Your objective:
Scan the records that follow, and whenever a line has the word "position", copy it.

Entries shown:
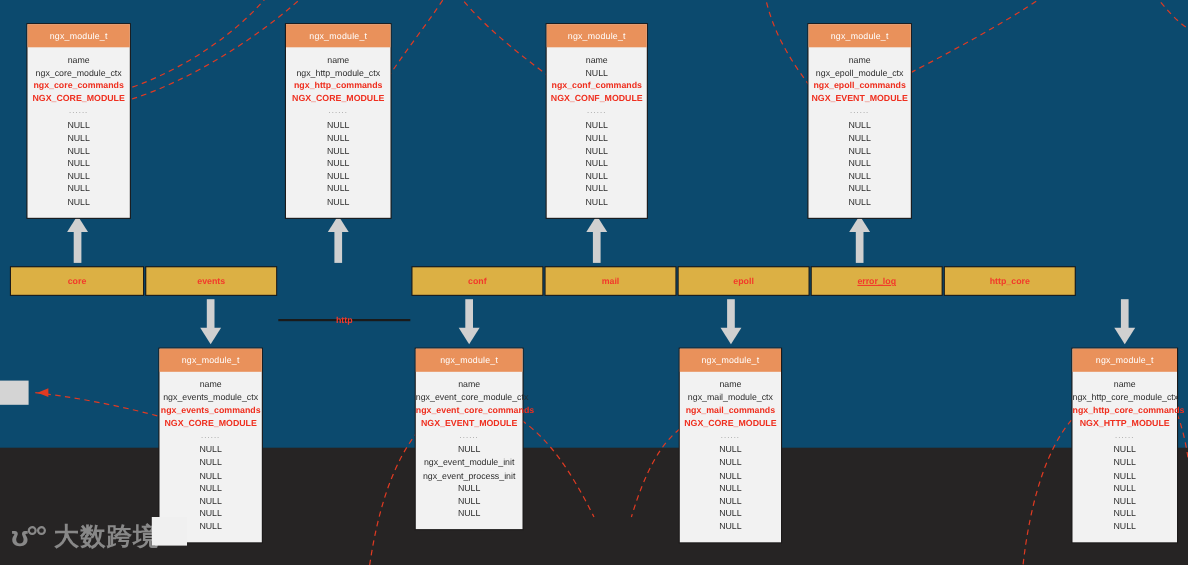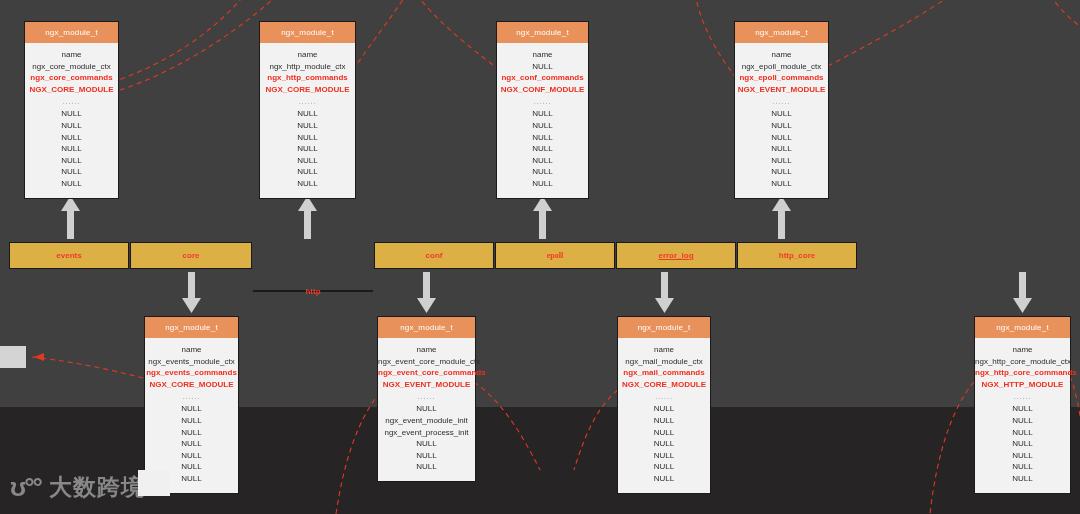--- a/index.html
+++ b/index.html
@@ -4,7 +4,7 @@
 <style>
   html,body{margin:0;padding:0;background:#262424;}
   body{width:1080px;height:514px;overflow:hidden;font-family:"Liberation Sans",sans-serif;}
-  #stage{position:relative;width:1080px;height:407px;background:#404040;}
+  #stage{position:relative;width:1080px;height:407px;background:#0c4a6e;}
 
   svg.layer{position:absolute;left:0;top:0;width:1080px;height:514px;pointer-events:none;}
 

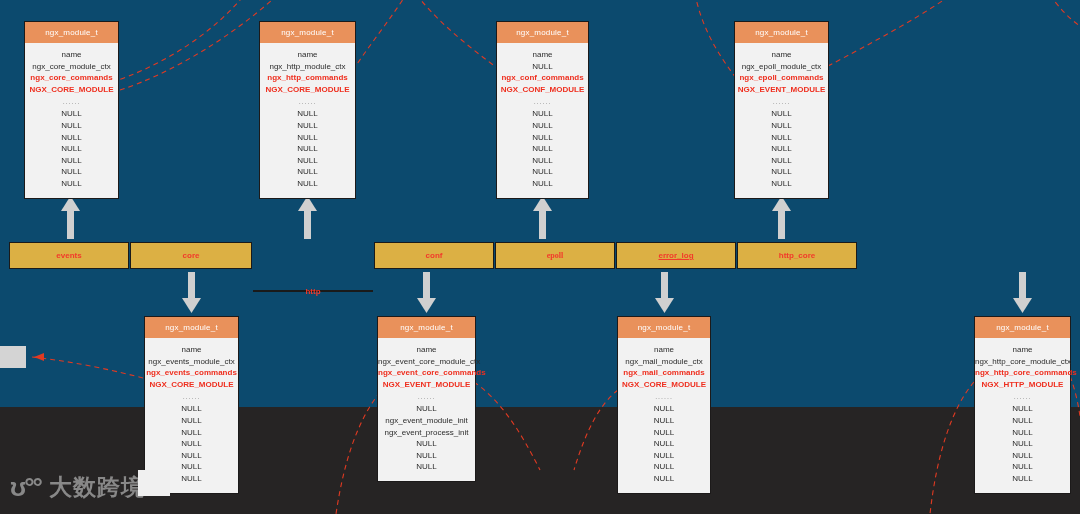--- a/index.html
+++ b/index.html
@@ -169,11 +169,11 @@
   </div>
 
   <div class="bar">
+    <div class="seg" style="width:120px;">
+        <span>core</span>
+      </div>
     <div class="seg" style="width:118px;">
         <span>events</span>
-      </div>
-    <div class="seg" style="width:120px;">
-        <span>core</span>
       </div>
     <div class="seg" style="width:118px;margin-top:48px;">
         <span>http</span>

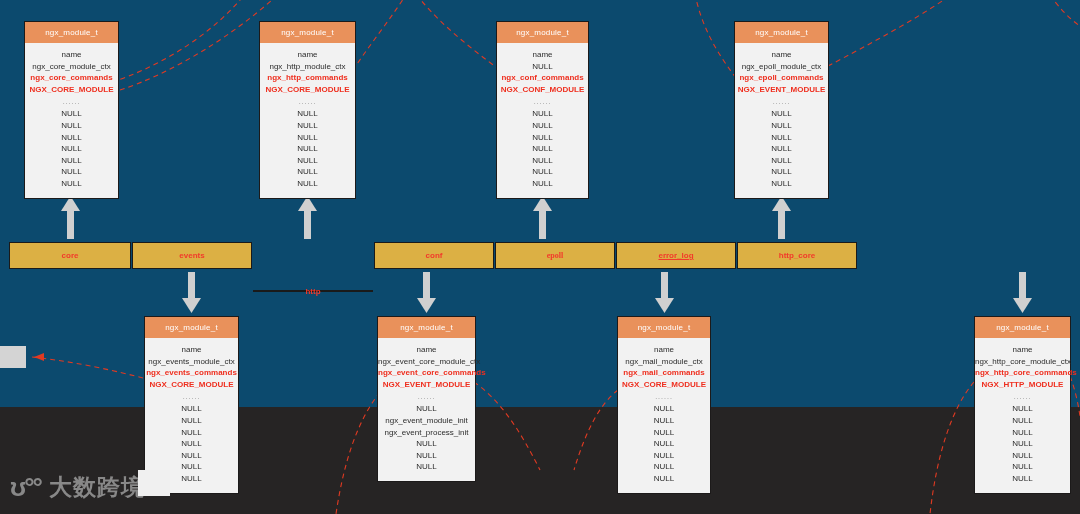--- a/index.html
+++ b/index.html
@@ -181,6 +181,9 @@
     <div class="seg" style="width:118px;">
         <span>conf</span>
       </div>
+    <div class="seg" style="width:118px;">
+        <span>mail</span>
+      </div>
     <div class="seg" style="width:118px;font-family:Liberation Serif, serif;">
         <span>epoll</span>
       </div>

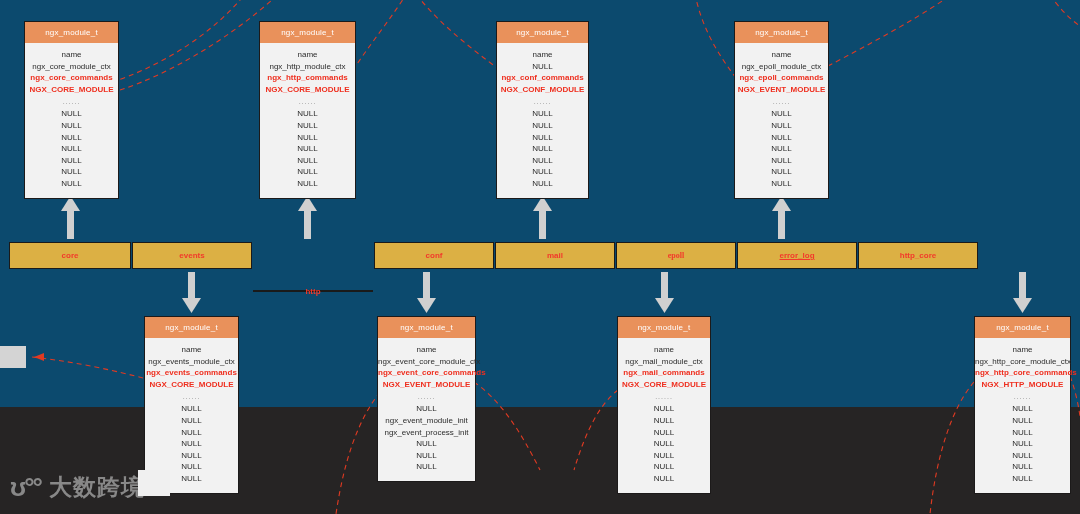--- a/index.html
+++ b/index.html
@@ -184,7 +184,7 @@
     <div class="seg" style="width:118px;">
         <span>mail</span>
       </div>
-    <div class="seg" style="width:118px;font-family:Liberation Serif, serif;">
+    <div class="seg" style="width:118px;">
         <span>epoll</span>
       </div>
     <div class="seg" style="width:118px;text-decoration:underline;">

Answer space:
-  #stage{position:relative;width:1080px;height:407px;background:#404040;}
+  #stage{position:relative;width:1080px;height:407px;background:#0c4a6e;}
   svg.layer{position:absolute;left:0;top:0;width:1080px;height:514px;pointer-events:none;}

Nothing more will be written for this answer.